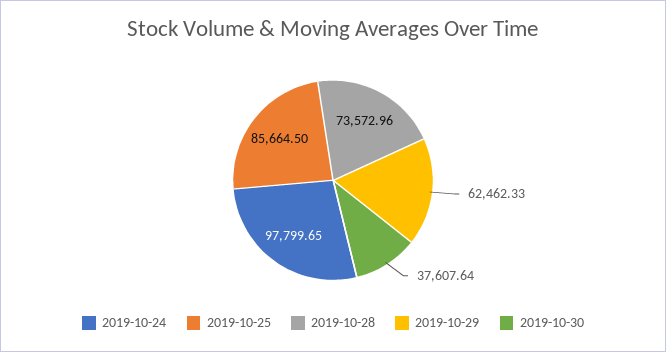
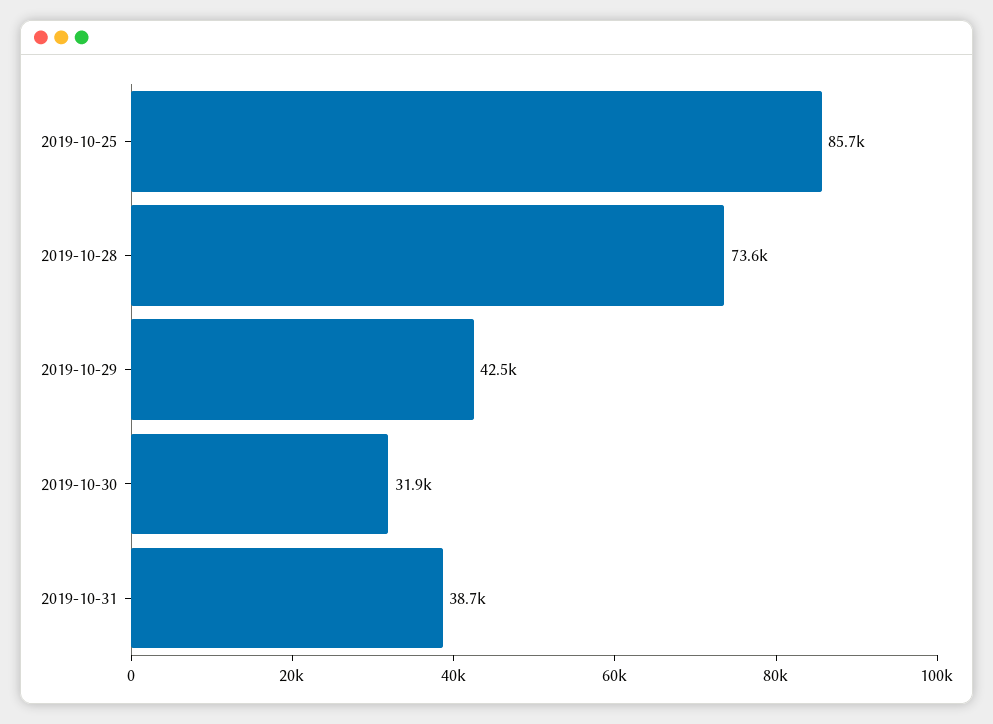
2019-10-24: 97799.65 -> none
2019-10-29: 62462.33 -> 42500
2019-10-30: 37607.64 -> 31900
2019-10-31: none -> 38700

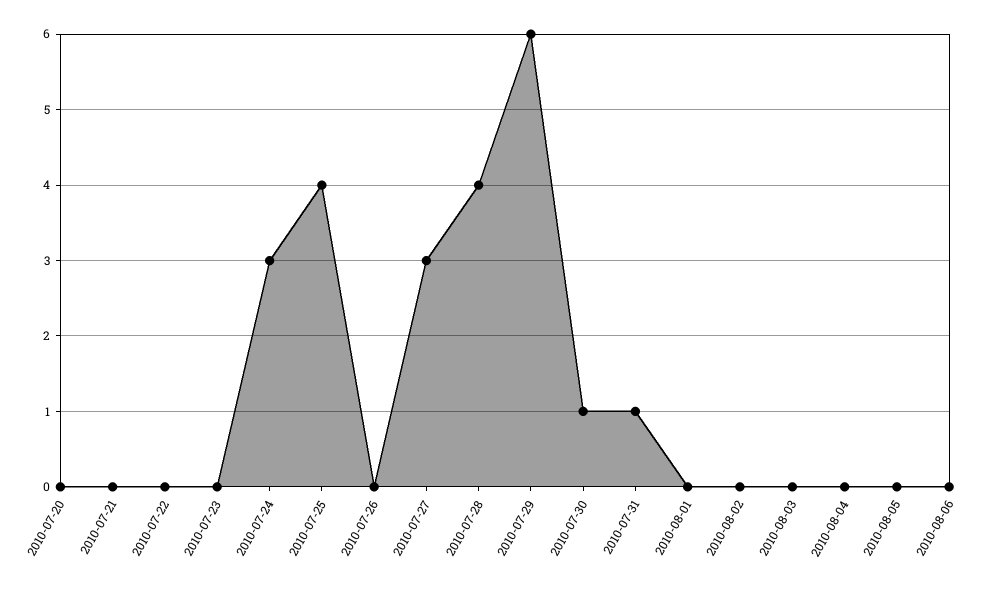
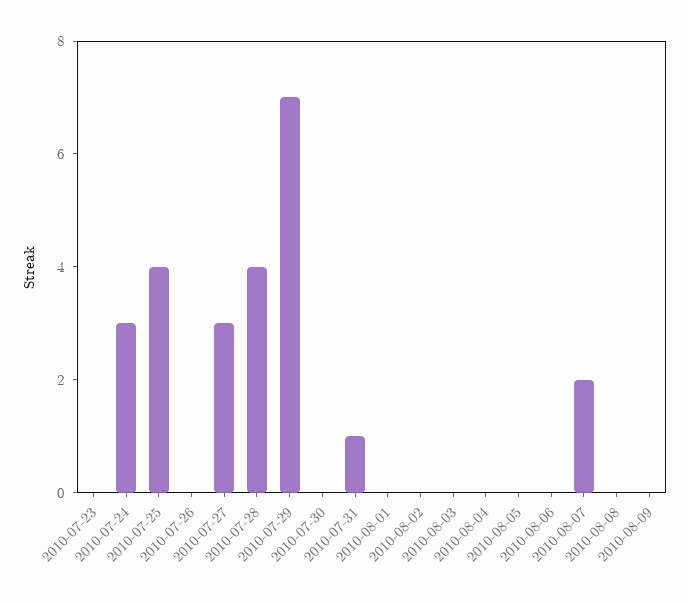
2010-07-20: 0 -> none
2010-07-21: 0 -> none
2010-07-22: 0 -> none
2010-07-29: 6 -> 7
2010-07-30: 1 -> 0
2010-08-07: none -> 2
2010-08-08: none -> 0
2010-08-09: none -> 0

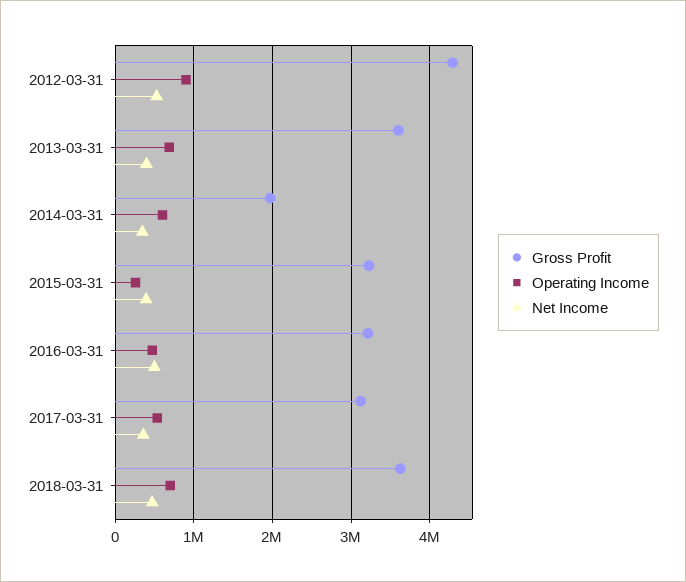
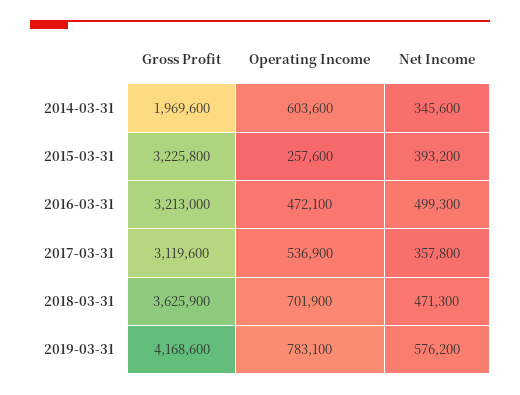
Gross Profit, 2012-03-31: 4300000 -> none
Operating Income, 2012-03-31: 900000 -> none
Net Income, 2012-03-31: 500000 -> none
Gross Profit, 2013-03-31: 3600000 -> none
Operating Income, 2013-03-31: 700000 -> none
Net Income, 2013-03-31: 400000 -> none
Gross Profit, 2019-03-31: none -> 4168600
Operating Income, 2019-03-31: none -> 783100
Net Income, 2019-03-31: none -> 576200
==
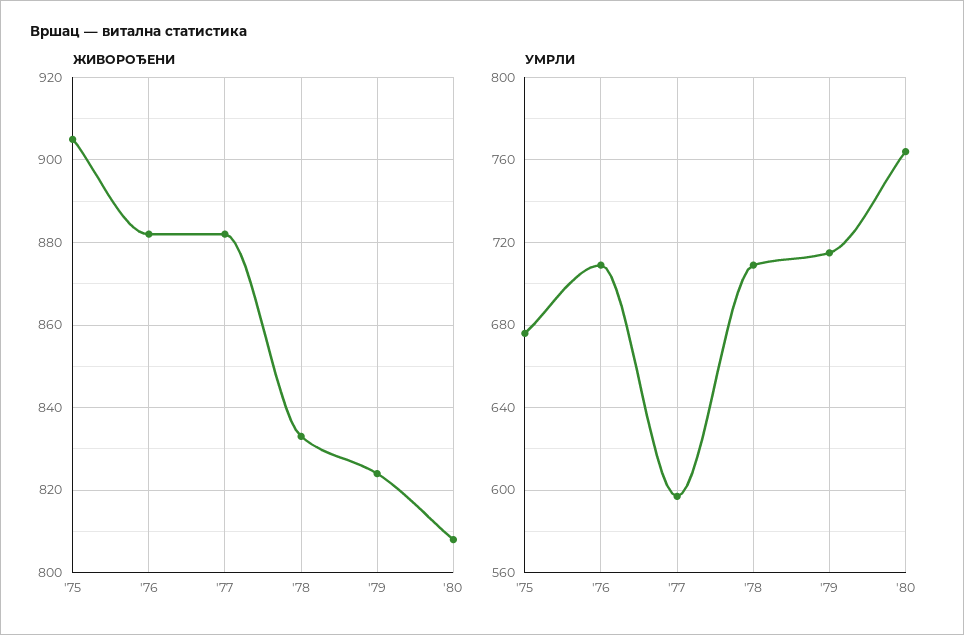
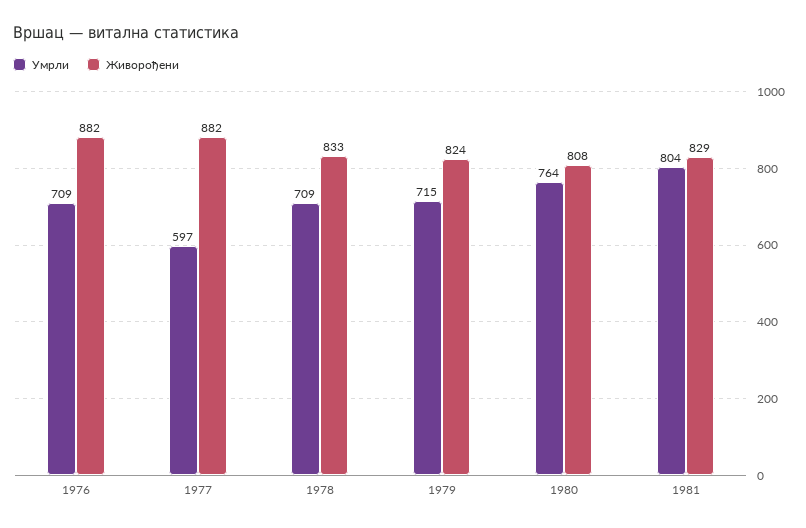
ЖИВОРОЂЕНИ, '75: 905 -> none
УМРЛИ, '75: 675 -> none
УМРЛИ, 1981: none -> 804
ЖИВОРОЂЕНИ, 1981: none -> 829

■ EXERCISE PROMPT
Please write out, exactly as they appear above, only the lines in the stretch from the line with "Operating Income, 2013-03-31: 700000 -> none" through the line with "Net Income, 2019-03-31: none -> 576200".

■ REPLY
Operating Income, 2013-03-31: 700000 -> none
Net Income, 2013-03-31: 400000 -> none
Gross Profit, 2019-03-31: none -> 4168600
Operating Income, 2019-03-31: none -> 783100
Net Income, 2019-03-31: none -> 576200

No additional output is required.